Conference call transcription companies convert earnings calls into readable, searchable text records that can be archived and used to review historical information. Earnings call transcription is especially important when the audio lacks clarity. Moreover, going through the transcripts saves time as compared to listening to the audio.
While the metrics in an earnings call can provide a view of the company’s growth and financial strength, academic researchers from Chicago Booth and the University of Michigan say that looking deeper into the language used during earnings calls can provide other more valuable information. They say that things like a CEO’s adverb density, words per sentence, or use of euphemisms could uncover important clues about and glimpses into the firm – and importantly – its management.
The researchers’ analysis of 17,419 transcripts allowed them to evaluate how knowledge was distributed among various executive teams and gauge how that distribution affected the firm’s financial performance. They used the language that appears in conference call transcription as well as biographical data about executives to decode the personality of CEOs, and then cross-referenced this information to firms’ performance, investment, financing choices. The team made several other interesting observations after researching the language and words used in earnings calls transcripts:
- CEOs and CFOs who were presumed knowledgeable because they spoke more also tended to receive higher compensation than the rest of the executive team
- Firms with mismatched compensation strategies (i.e., CEOs who talked more but got paid less) had lower firm value than those where talk time and compensation matched.

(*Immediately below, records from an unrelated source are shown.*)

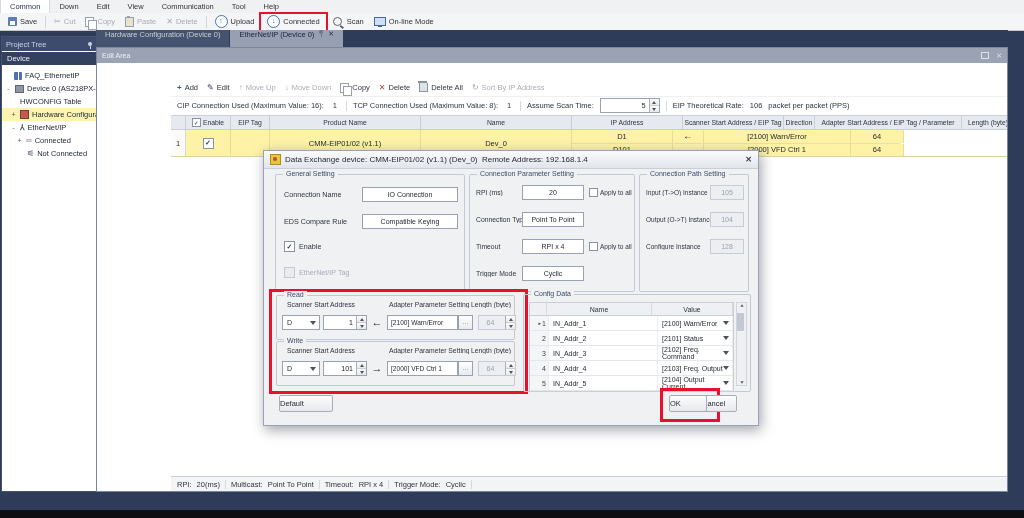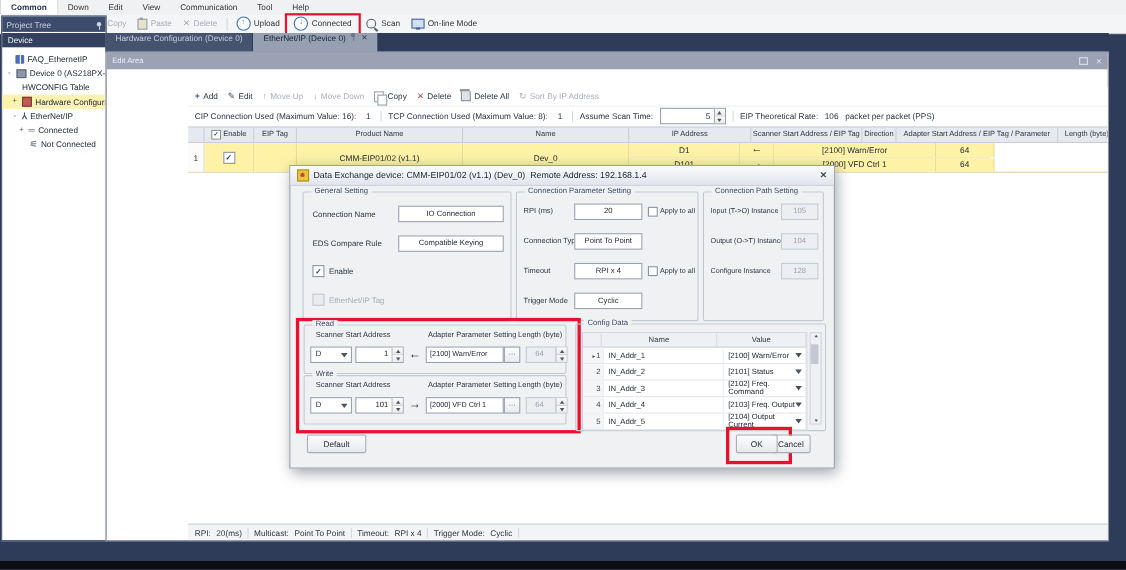"Common" .menu-item.active { font-weight: bold -> normal }
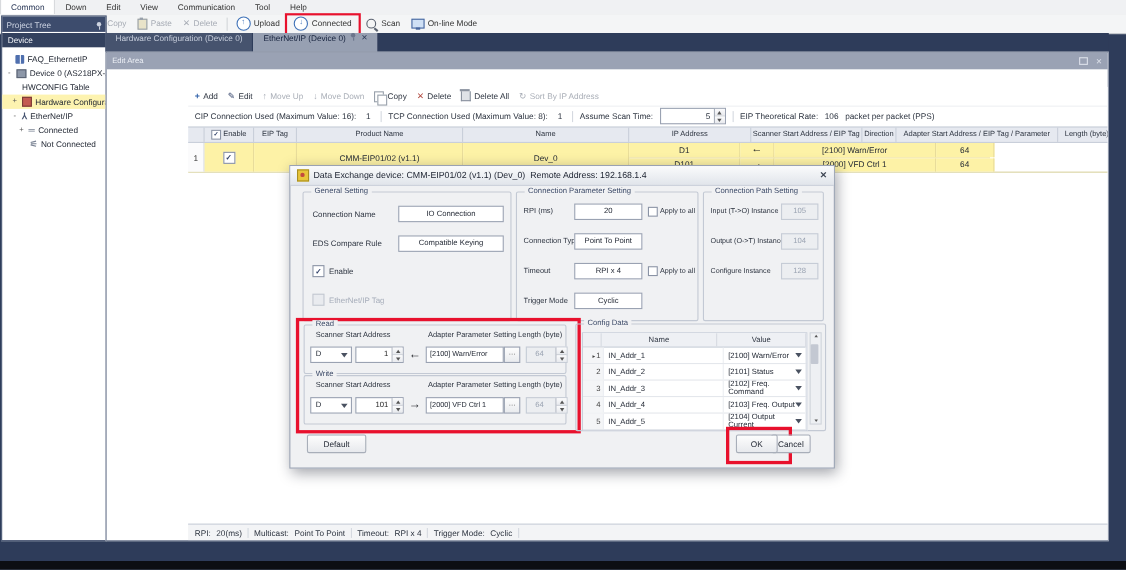"Project Tree" #sidebar { top: 14px -> 36px }
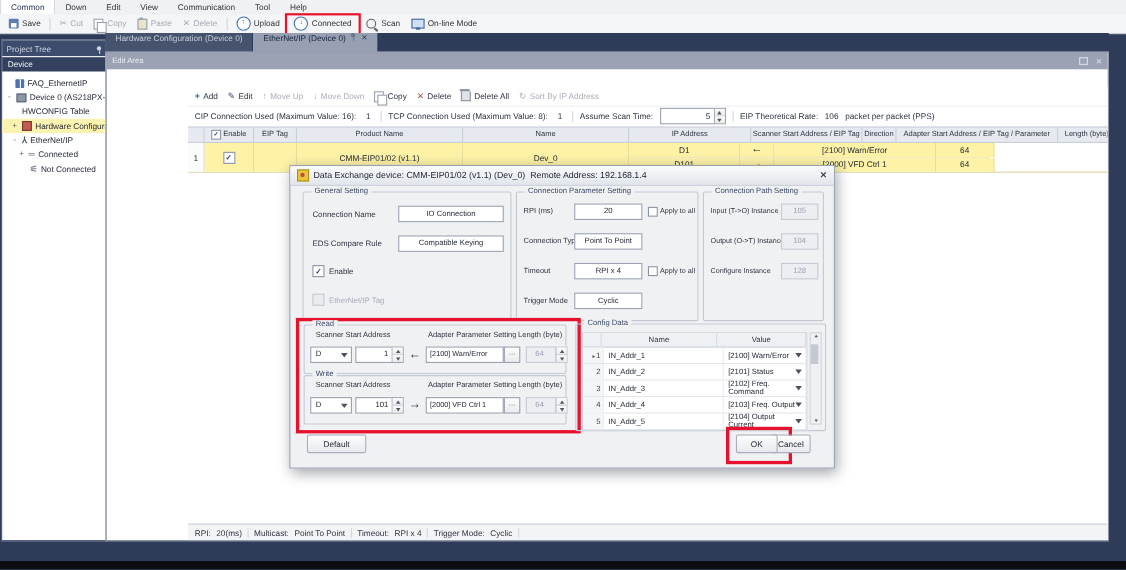"Default" .btn { justify-content: center -> none }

- The lingo used by managers can provide a cue of how the firm feels about its results-or how it expects the market to react to them. If the CEO tells analysts that “lumpiness,” “headwinds,” or a “wait-and-see” period is on the way, it may be time for investors to adjust their portfolio.
- Euphemistic earnings calls tend to considerably delay negative investor reaction. The researchers say that CEOs use euphemisms to mislead and not scare away investors.
- CEOs who were “agreeable” were more prone to using adverbs, fewer words per sentence, and vague quantifiers during the Q&A sessions.
- Extroverted CEOs used fewer quantifiers, fewer words per sentence, and more so-called anxiety words, such as “worried” or “fearful”.
- Companies of CEOs who have extroverted personalities were more likely to have lower cash flows and lower returns on assets.
- CEOs presumed to be more conscientious tended to run slower-growth companies, while companies of those who had openness as a dominant trait focused more on R&D.
- To address analyst concerns, CEOs tended to use contrastive words like “but” as a way to provide unexpected bits of information during the latter portion of the call.
The researchers point out that studying intonation, awkward pauses, and other auditory details can provide even more information about an executive’s temperament.
Analysts could study earnings calls in such detail only because of the availability of transcripts. Best practices require companies to make earnings calls available to the public via transcript or audio. Digital transcription companies provide high quality transcripts of conference calls to comply with these requirements. With consultants, firm suppliers and partners, bankers, and media all taking an interest in these calls, the demand for accurate and timely verbatim conference call transcription is bound to increase.